Evaluating the accuracy of variant calling methods using the frequency
of parent-offspring genotype mismatch
Abstract
The use of NGS datasets has increased dramatically over the last decade,
however, there have been few systematic analyses quantifying the
accuracy of the commonly used variant caller programs. Here we used a
familial design consisting of diploid tissue from a single Pinus
contorta parent and the maternally derived haploid tissue from 106
full-sibling offspring, where mismatches could only arise due to
mutation or bioinformatic error.

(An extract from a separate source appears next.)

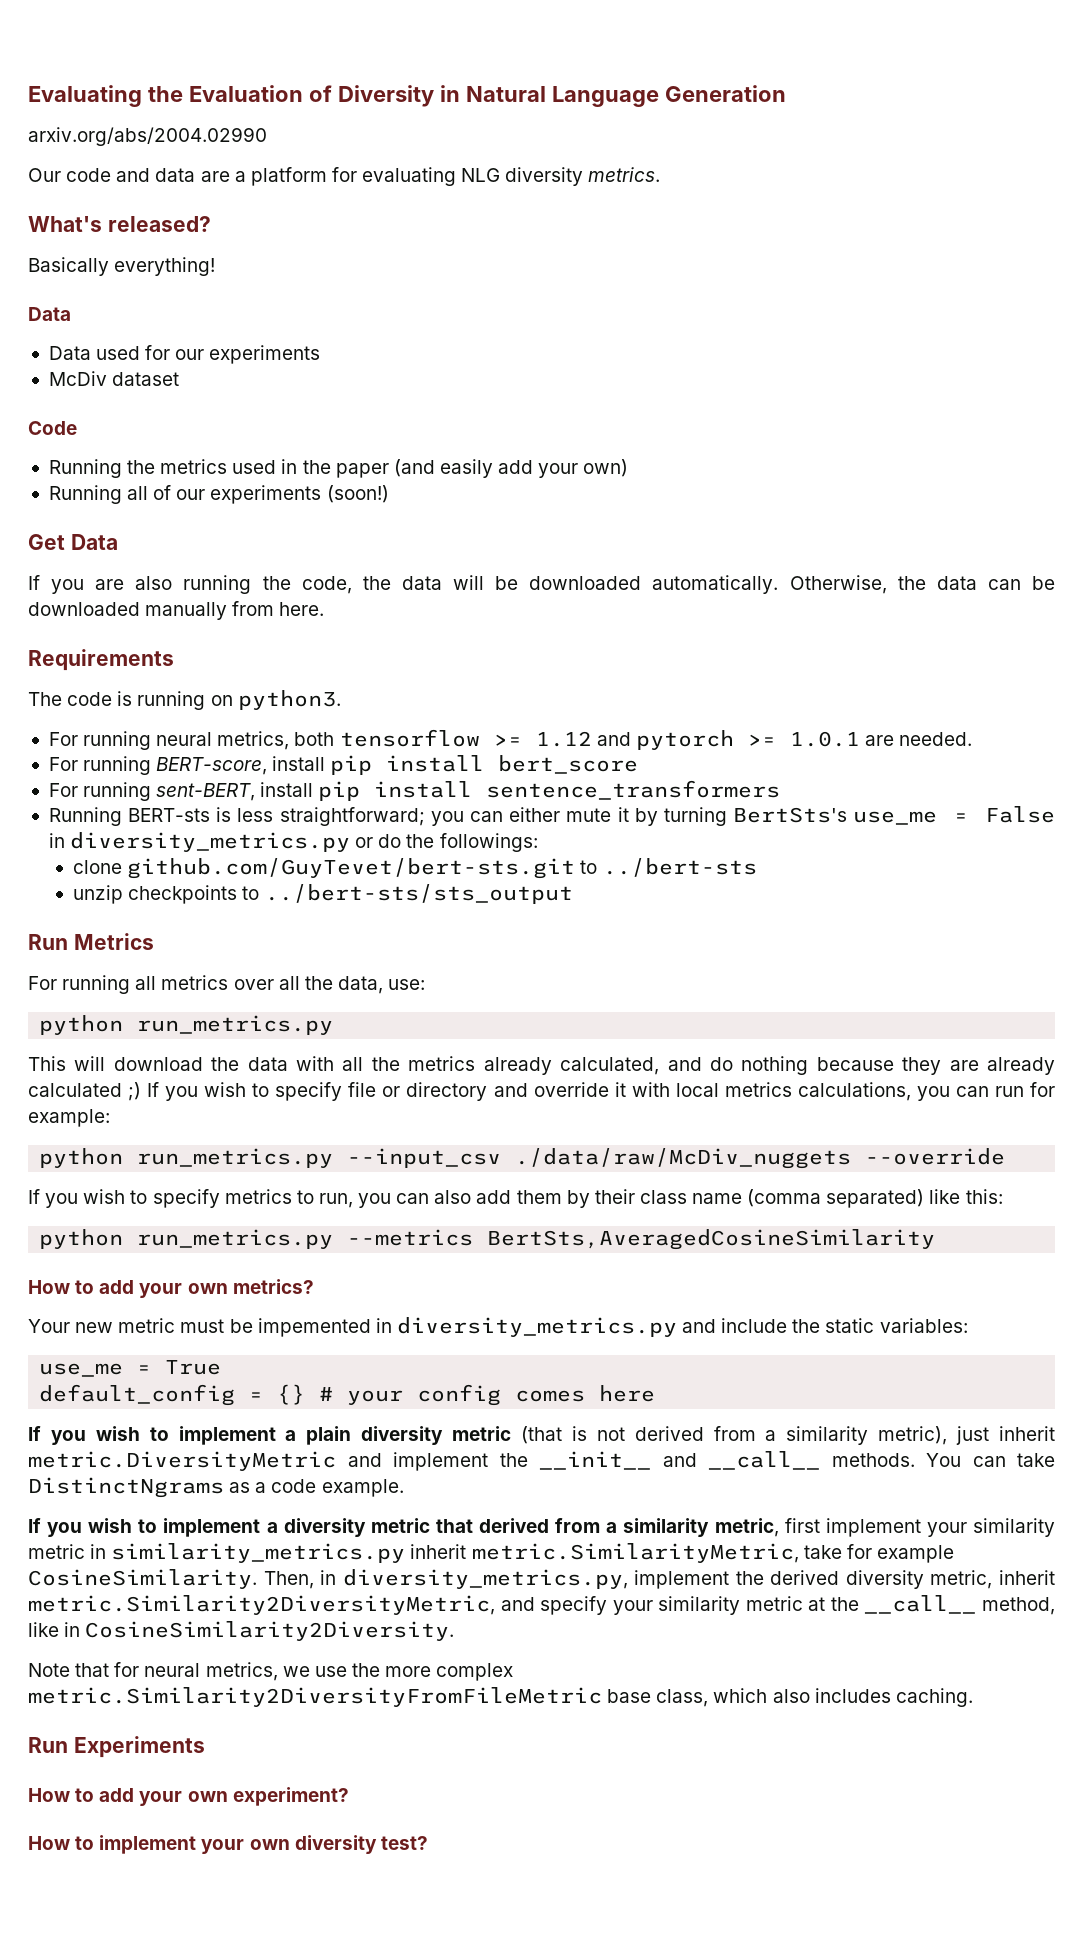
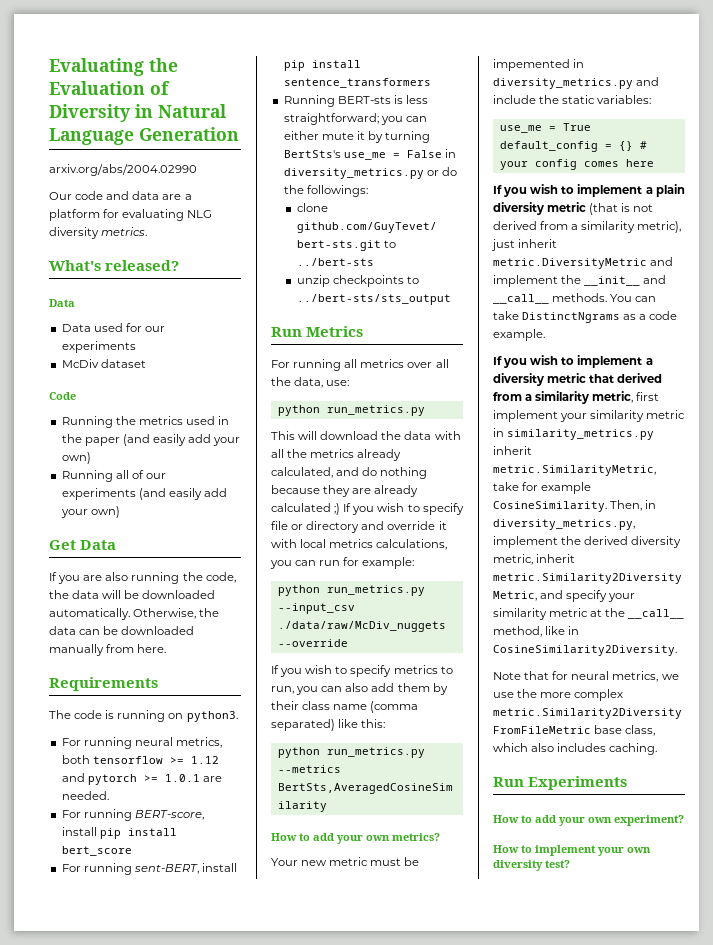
[28,257,216,276] // Basically everything! -> (180, 265) none
[326,485,389,503] (soon!) -> [138,488,227,500] [60,506,120,518] (and easily add your own)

Given the rarity of mutation, we used
the rate of mismatches between parent and offspring genotype calls to
infer the SNP genotyping error rates of FreeBayes, HaplotypeCaller,
SAMtools, UnifiedGenotyper, and VarScan. With baseline filtering
HaplotypeCaller and UnifiedGenotyper yielded one to two orders of
magnitude larger numbers of SNPs and error rates, whereas FreeBayes,
SAMtools and VarScan yielded lower numbers of SNPs and more modest error
rates. To facilitate comparison between variant callers we standardized
each SNP set to the same number of SNPs using additional filtering,
where UnifiedGenotyper consistently produced the smallest proportion of
genotype errors, followed by HaplotypeCaller, VarScan, SAMtools, and
FreeBayes. Additionally, we found that error rates were minimized for
SNPs called by more than one variant caller. Finally, we evaluated the
performance of various commonly used filtering metrics on SNP calling.
Our analysis provides a quantitative assessment of the accuracy of five
widely used variant calling programs and offers valuable insights into
both the choice of variant caller program and the choice of filtering
metrics, especially for researchers using non-model study systems.